## TASK GOAL
For the data below, give the number of lines in which "Mäppchen" occurs. Include nothing besides that number.

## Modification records
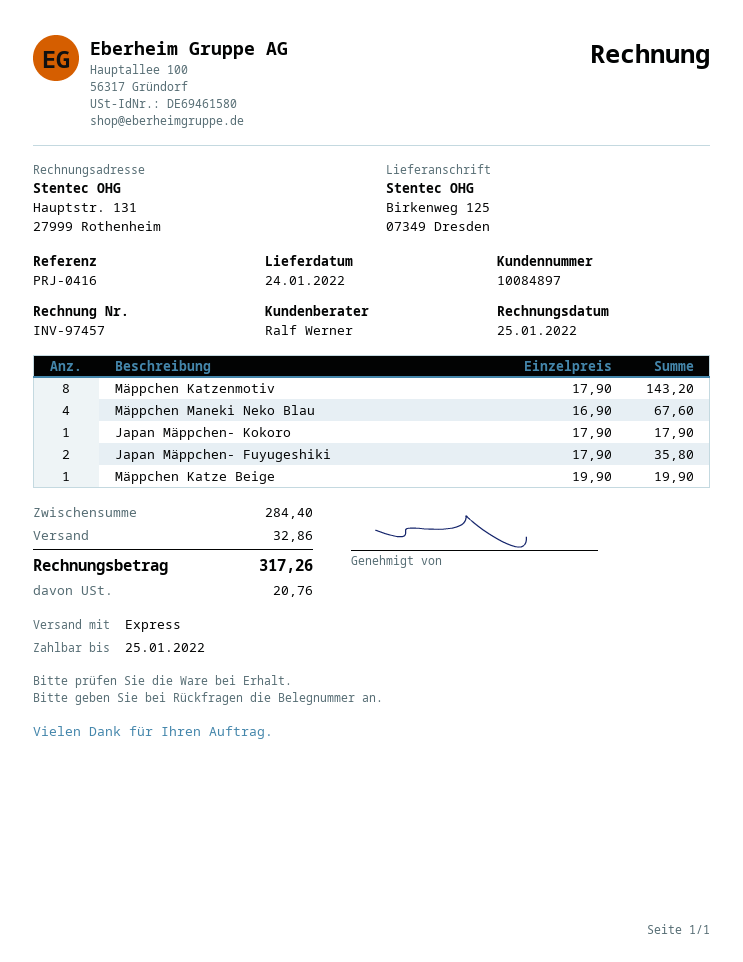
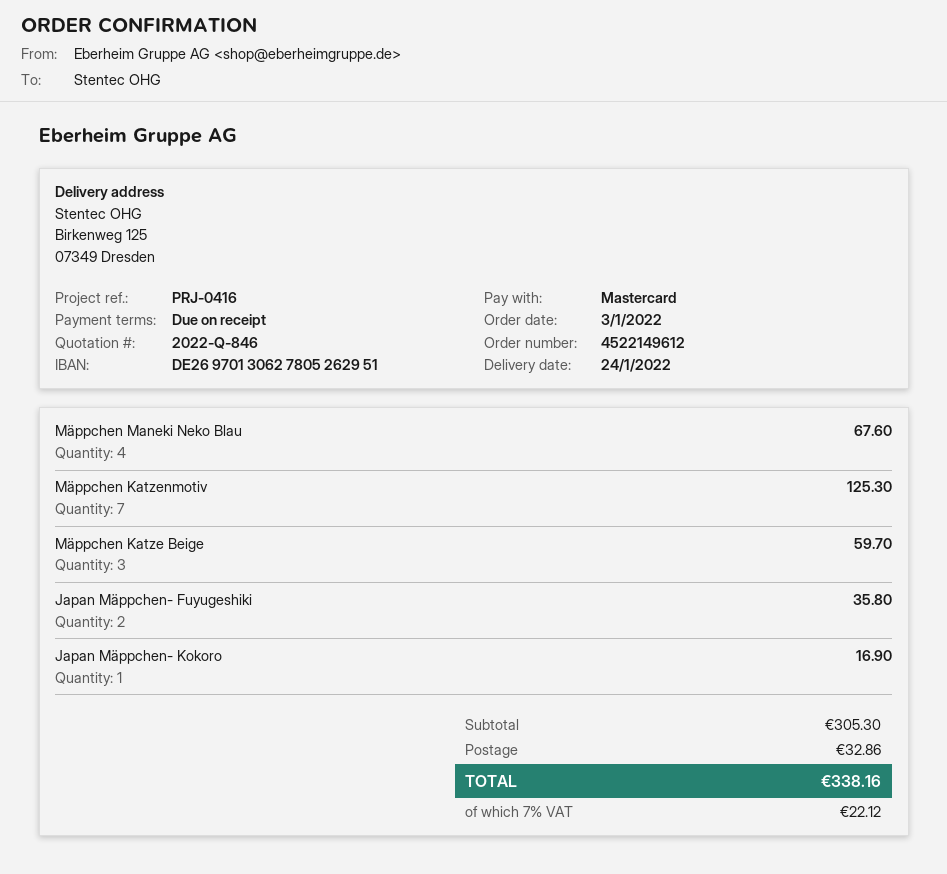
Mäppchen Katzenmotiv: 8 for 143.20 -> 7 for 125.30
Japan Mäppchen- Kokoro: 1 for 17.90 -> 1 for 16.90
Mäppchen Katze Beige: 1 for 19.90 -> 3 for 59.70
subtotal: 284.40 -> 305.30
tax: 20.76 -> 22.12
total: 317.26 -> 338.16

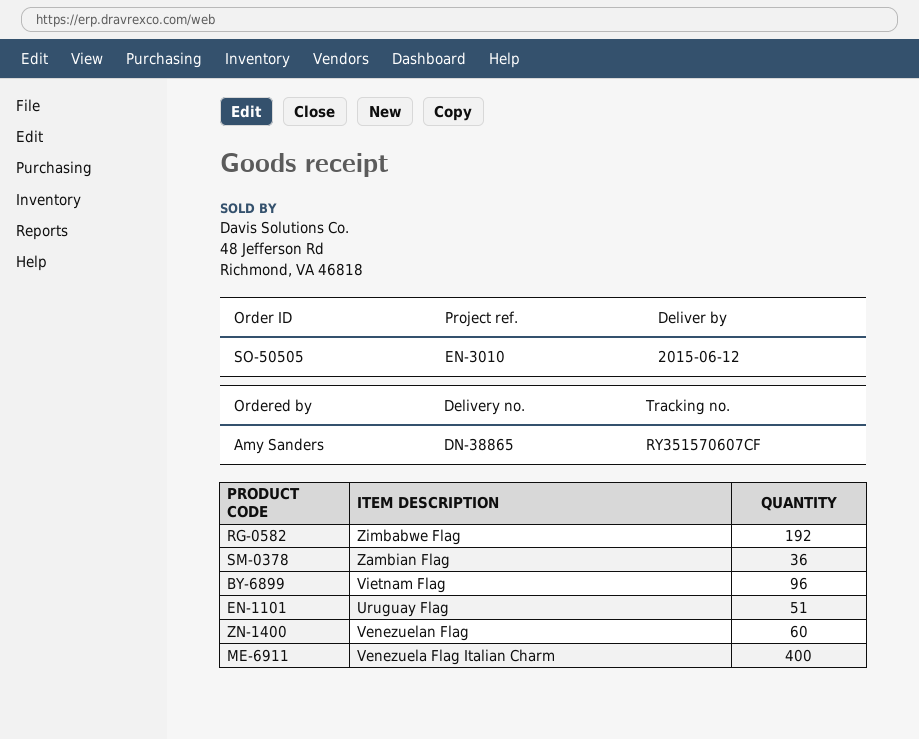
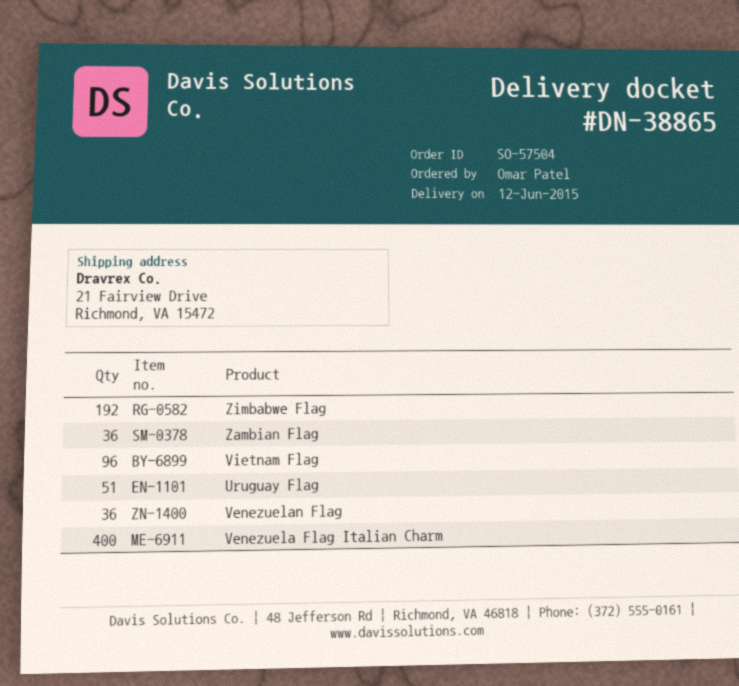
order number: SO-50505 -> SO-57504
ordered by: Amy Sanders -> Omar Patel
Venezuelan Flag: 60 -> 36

## SOLUTION FOR THIS TASK
3